DISCLAIMER: I own nothing to do with the Librarians, sadly. If Noah Wyle, Dean Devlin, or anyone who does own it wants anything of this, it's theirs.
CONTINUITY NOTE: Takes place one year after the events of "And the Loom of Fate." Slight spoilers for that episode.
L ~ L ~ L ~ L ~ L
Jacob Stone winced at the taste of the fekete he'd ordered and set the cup back on the table between him and Eve Baird.
"Now I know why Hungarians call this black soup," he said.
"And that's why I ordered mine neat," Eve responded absently. "It's sweeter that way. Why are we in Budapest, again?"
"We have a door that will take us anyplace in the world we want to go. Why not Budapest?" Jake gestured at the walls of the coffee shop where they sat. "Ruszwurm's the oldest coffee shop in Budapest. It survived the Nazis and the Communists with most of its interior intact. Just look at that arched ceiling. And did you see the woodwork out front?"
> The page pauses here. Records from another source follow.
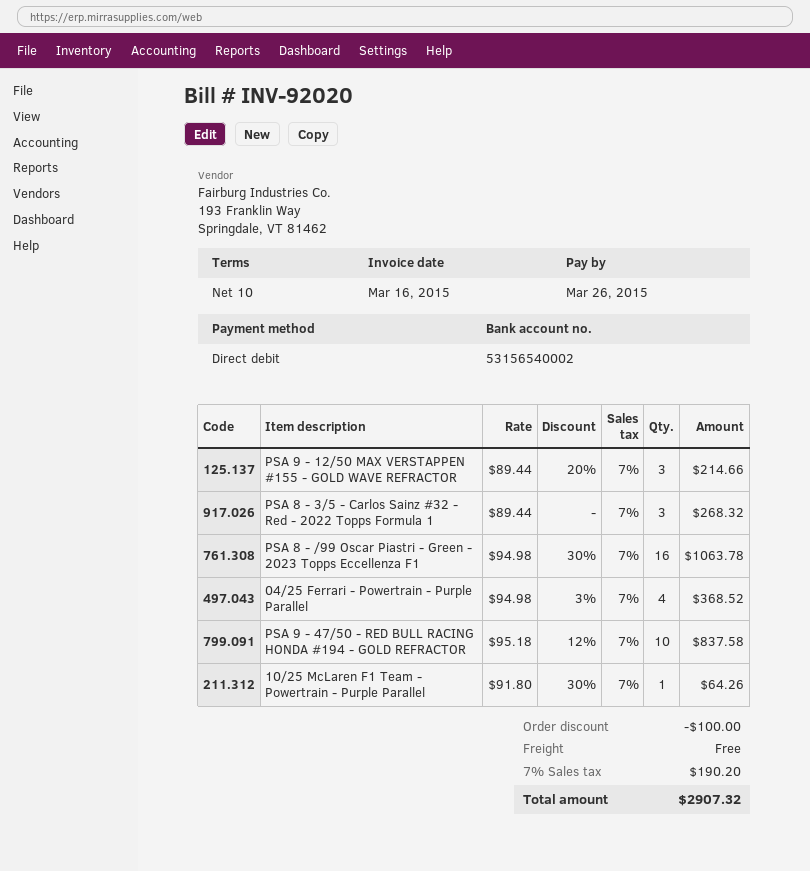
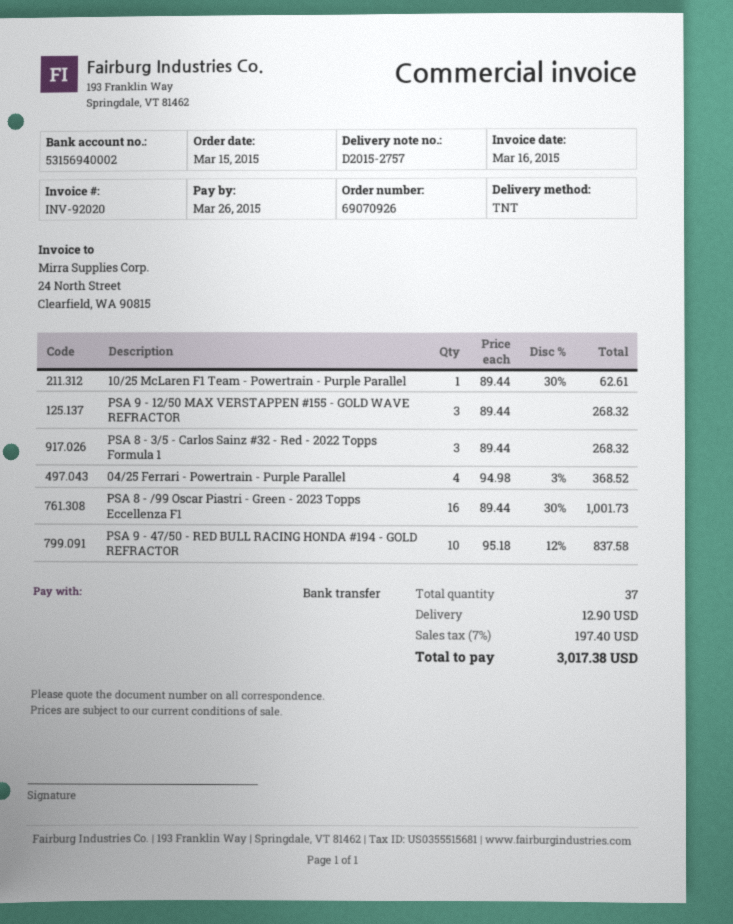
payment method: direct debit -> bank transfer
bank account: 53156540002 -> 53156940002
PSA 9 - 12/50 MAX VERSTAPPEN #155 - GOLD WAVE REFRACTOR: 3 x 89.44 - 20% = 214.66 -> 3 x 89.44 = 268.32
PSA 8 - /99 Oscar Piastri - Green - 2023 Topps Eccellenza F1: 16 x 94.98 - 30% = 1063.78 -> 16 x 89.44 - 30% = 1001.73
10/25 McLaren F1 Team - Powertrain - Purple Parallel: 1 x 91.80 - 30% = 64.26 -> 1 x 89.44 - 30% = 62.61
discount: 100.00 -> none
shipping: 0.00 -> 12.90
tax: 7% = 190.20 -> 7% = 197.40
total: 2907.32 -> 3017.38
"I - wasn't paying attention."
She wasn't paying attention now, either, Jake thought, not really. He lifted his cup again, steeled himself against the taste. "And that's why we're in Budapest."
Eve's gaze snapped to his. "How does that make sense?"
The coffee did not improve on second tasting, Jake decided, lowering his cup once again. Then he rested his forearms on the table, leaned forward to look Eve in the eye.
"I was trying to take your mind off it," he told her. "That it was a year ago today you nearly died at the Loom of Fate."
Eve blinked, and Jake wondered if he'd actually surprised her. Then she shook her head. "Thanks, but that wasn't necessary."
"Wasn't it?"
"No. That doesn't bother me."
"Nearly dying doesn't bother you." Jake knew he sounded skeptical, but if her words didn't deserve skepticism, then nothing did.
"Of course it bothers me - I don't have a death wish or anything," Eve explained. "But I took an oath to give my life if I have to. That still stands, even if I'm on long-term assignment to the Library. The Loom wasn't the first time I've nearly died on a mission, and it probably won't be the last, and I've accepted that."
Jake blinked. He understood the sentiment. He respected it - hell, he shared it, even if he hadn't taken a formal oath like she had. He'd accepted the Clipping Book from her and Flynn, knowing that most Librarians died on the job. Yes, he understood her words, but still …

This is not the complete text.